◆ **To do**:
Whenever a picture appears in the records, exclude it, and transcribe everything else exactly.

◆ **Input material**:
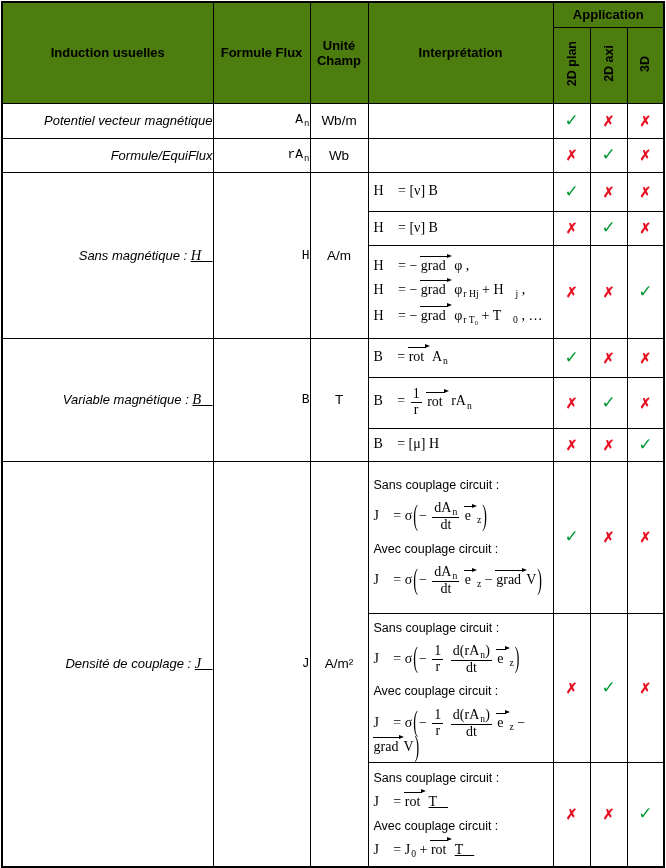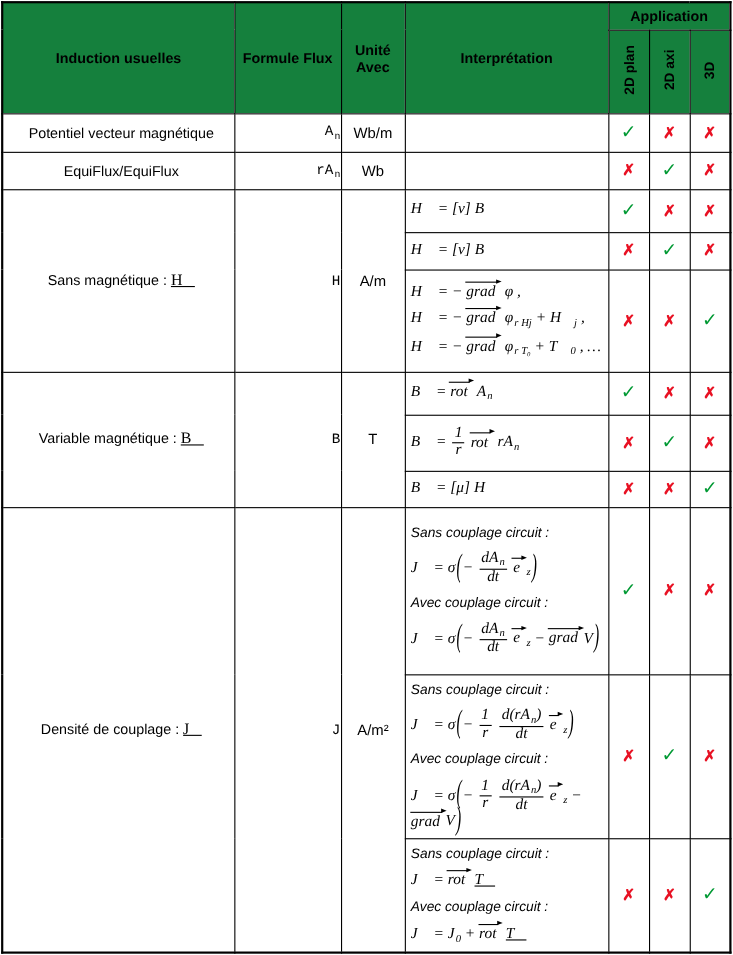--- a/index.html
+++ b/index.html
@@ -8,7 +8,7 @@
         font-family:"Liberation Sans",sans-serif;color:#000;}
   table{border:2px solid #000;}
   th,td{border:1px solid #000;padding:0;overflow:hidden;vertical-align:middle;background:#fff;}
-  th{background:#15803d;font-weight:bold;font-size:13px;}
+  th{background:#4d7c0f;font-weight:bold;font-size:13px;}
   th.app{font-size:13px;}
   th.vcell{text-align:center;}
   .vt{display:inline-block;writing-mode:vertical-rl;transform:rotate(180deg);

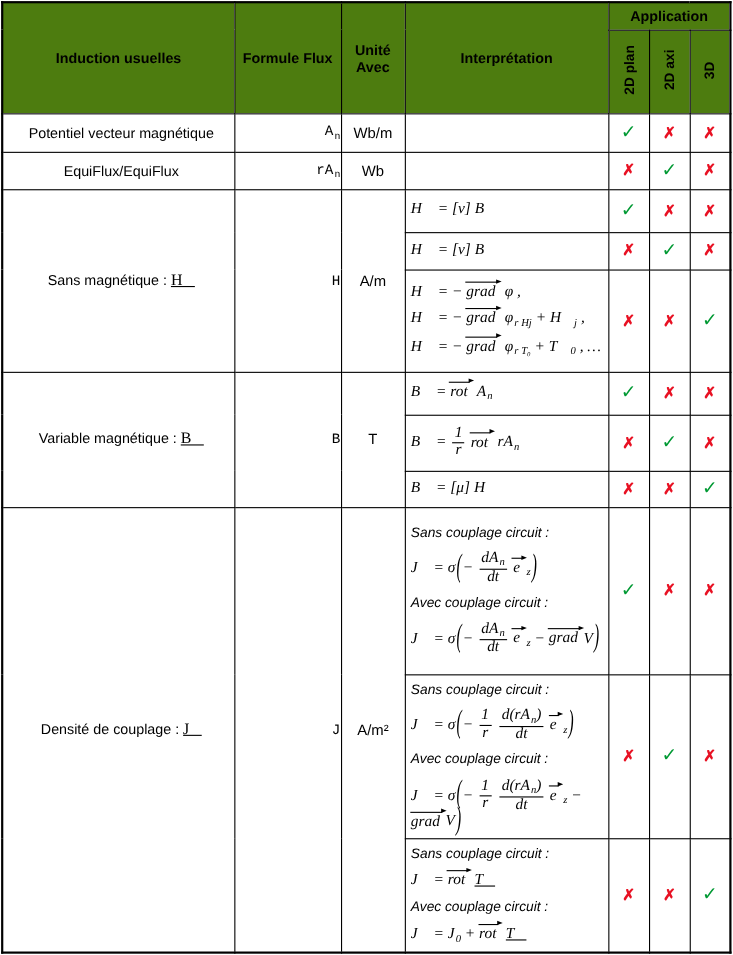--- a/index.html
+++ b/index.html
@@ -60,7 +60,7 @@
       <tr style="height:25px">
         <th rowspan="2">Induction usuelles</th>
         <th rowspan="2">Formule Flux</th>
-        <th rowspan="2">Unité Avec</th>
+        <th rowspan="2">Unité Champ</th>
         <th rowspan="2">Interprétation</th>
         <th colspan="3" class="app">Application</th>
       </tr>

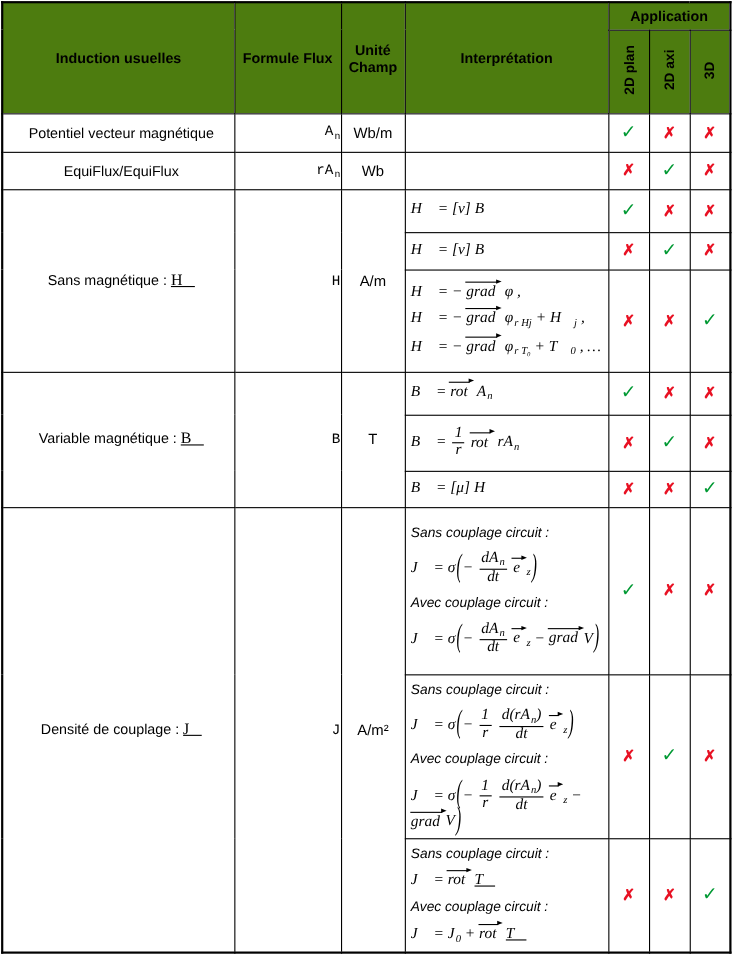--- a/index.html
+++ b/index.html
@@ -13,7 +13,7 @@
   th.vcell{text-align:center;}
   .vt{display:inline-block;writing-mode:vertical-rl;transform:rotate(180deg);
       white-space:nowrap;font-size:12.5px;font-weight:bold;}
-  td.lab{font-size:13px;text-align:center;padding-left:5px;}
+  td.lab{font-size:13px;text-align:right;padding-left:5px;font-style:italic;}
   td.lab .sym{font-family:"Liberation Serif","DejaVu Serif",serif;font-size:14.5px;
               text-decoration:underline;}
   td.formule{font-family:"Liberation Mono","DejaVu Sans Mono",monospace;

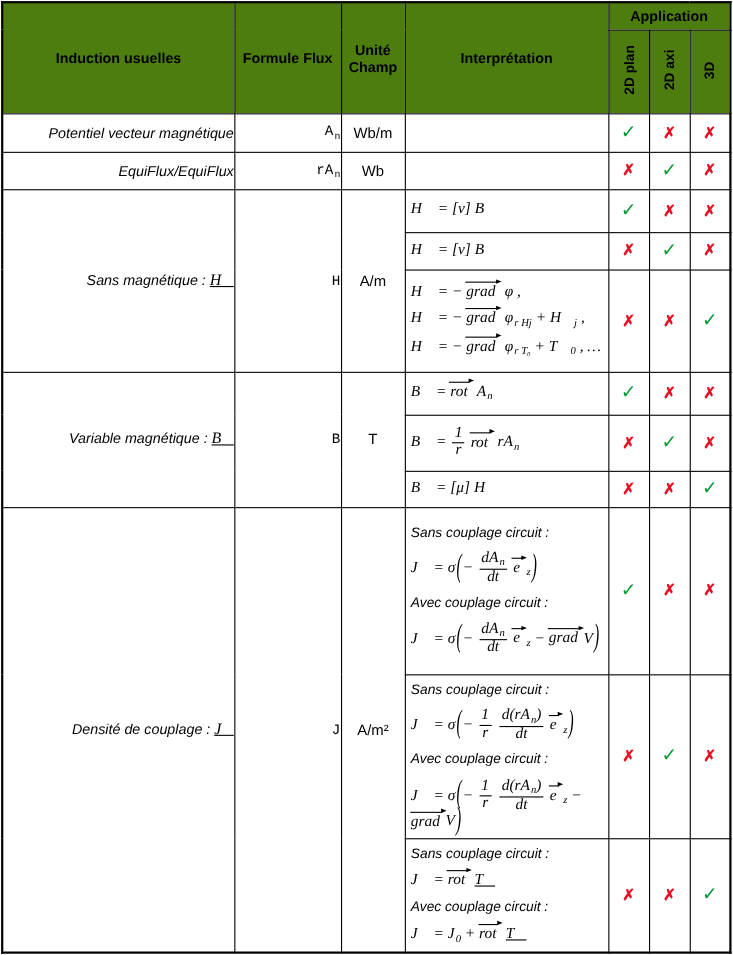--- a/index.html
+++ b/index.html
@@ -81,7 +81,7 @@
           <td class="mark"><span class="no" style="color: rgb(232, 17, 35);">✗</span></td>
         </tr>
         <tr style="height: 34px;">
-          <td class="lab" rowspan="1"><span>EquiFlux/EquiFlux</span></td>
+          <td class="lab" rowspan="1"><span>Formule/EquiFlux</span></td>
           <td class="formule" rowspan="1"><span>rA</span><span class="ss">n</span></td>
           <td class="unite" rowspan="1">Wb</td>
           <td class="interp"></td>

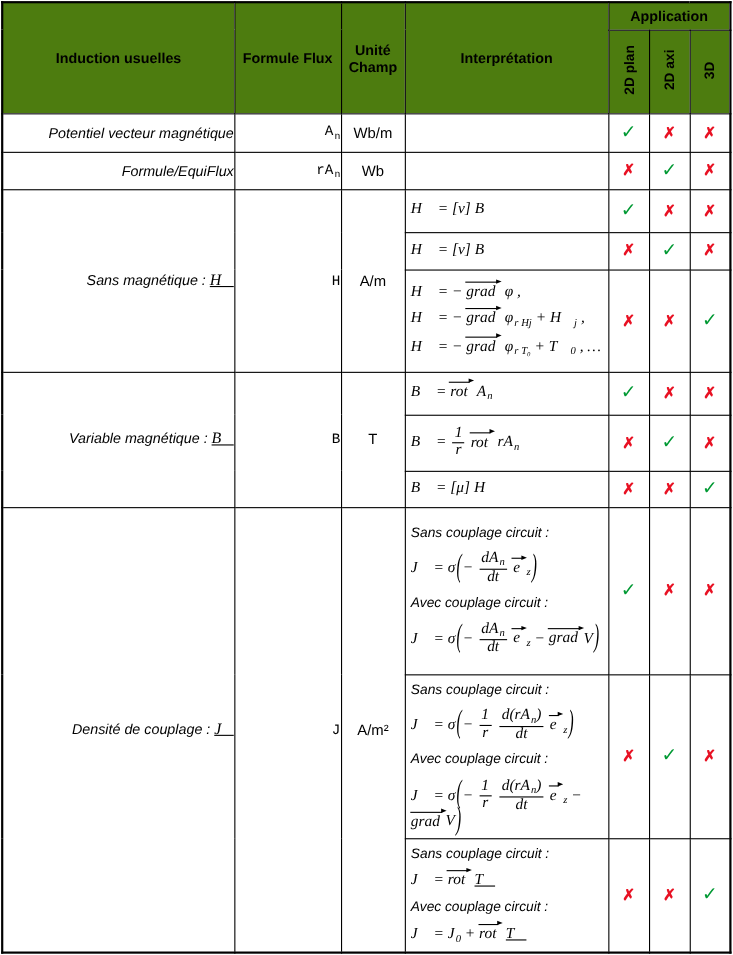--- a/index.html
+++ b/index.html
@@ -24,7 +24,7 @@
   td.mark{text-align:center;}
   .yes{font-size:17px;line-height:1;}
   .no{font-size:14px;font-weight:bold;line-height:1;}
-  .ilines{display:flex;flex-direction:column;justify-content:flex-end;font-style:italic;}
+  .ilines{display:flex;flex-direction:column;justify-content:flex-end;}
   .fline{margin:4px 0;line-height:1.15;}
   .txt{font-family:"Liberation Sans",sans-serif;font-size:12.5px;}
   .ss{font-size:69%;vertical-align:-3px;margin-left:1px;}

◆ **Answer to the problem**:
--- a/index.html
+++ b/index.html
@@ -8,7 +8,7 @@
         font-family:"Liberation Sans",sans-serif;color:#000;}
   table{border:2px solid #000;}
   th,td{border:1px solid #000;padding:0;overflow:hidden;vertical-align:middle;background:#fff;}
-  th{background:#15803d;font-weight:bold;font-size:13px;}
+  th{background:#4d7c0f;font-weight:bold;font-size:13px;}
   th.app{font-size:13px;}
   th.vcell{text-align:center;}
   .vt{display:inline-block;writing-mode:vertical-rl;transform:rotate(180deg);

--- a/index.html
+++ b/index.html
@@ -60,7 +60,7 @@
       <tr style="height:25px">
         <th rowspan="2">Induction usuelles</th>
         <th rowspan="2">Formule Flux</th>
-        <th rowspan="2">Unité Avec</th>
+        <th rowspan="2">Unité Champ</th>
         <th rowspan="2">Interprétation</th>
         <th colspan="3" class="app">Application</th>
       </tr>

--- a/index.html
+++ b/index.html
@@ -13,7 +13,7 @@
   th.vcell{text-align:center;}
   .vt{display:inline-block;writing-mode:vertical-rl;transform:rotate(180deg);
       white-space:nowrap;font-size:12.5px;font-weight:bold;}
-  td.lab{font-size:13px;text-align:center;padding-left:5px;}
+  td.lab{font-size:13px;text-align:right;padding-left:5px;font-style:italic;}
   td.lab .sym{font-family:"Liberation Serif","DejaVu Serif",serif;font-size:14.5px;
               text-decoration:underline;}
   td.formule{font-family:"Liberation Mono","DejaVu Sans Mono",monospace;

--- a/index.html
+++ b/index.html
@@ -81,7 +81,7 @@
           <td class="mark"><span class="no" style="color: rgb(232, 17, 35);">✗</span></td>
         </tr>
         <tr style="height: 34px;">
-          <td class="lab" rowspan="1"><span>EquiFlux/EquiFlux</span></td>
+          <td class="lab" rowspan="1"><span>Formule/EquiFlux</span></td>
           <td class="formule" rowspan="1"><span>rA</span><span class="ss">n</span></td>
           <td class="unite" rowspan="1">Wb</td>
           <td class="interp"></td>

--- a/index.html
+++ b/index.html
@@ -24,7 +24,7 @@
   td.mark{text-align:center;}
   .yes{font-size:17px;line-height:1;}
   .no{font-size:14px;font-weight:bold;line-height:1;}
-  .ilines{display:flex;flex-direction:column;justify-content:flex-end;font-style:italic;}
+  .ilines{display:flex;flex-direction:column;justify-content:flex-end;}
   .fline{margin:4px 0;line-height:1.15;}
   .txt{font-family:"Liberation Sans",sans-serif;font-size:12.5px;}
   .ss{font-size:69%;vertical-align:-3px;margin-left:1px;}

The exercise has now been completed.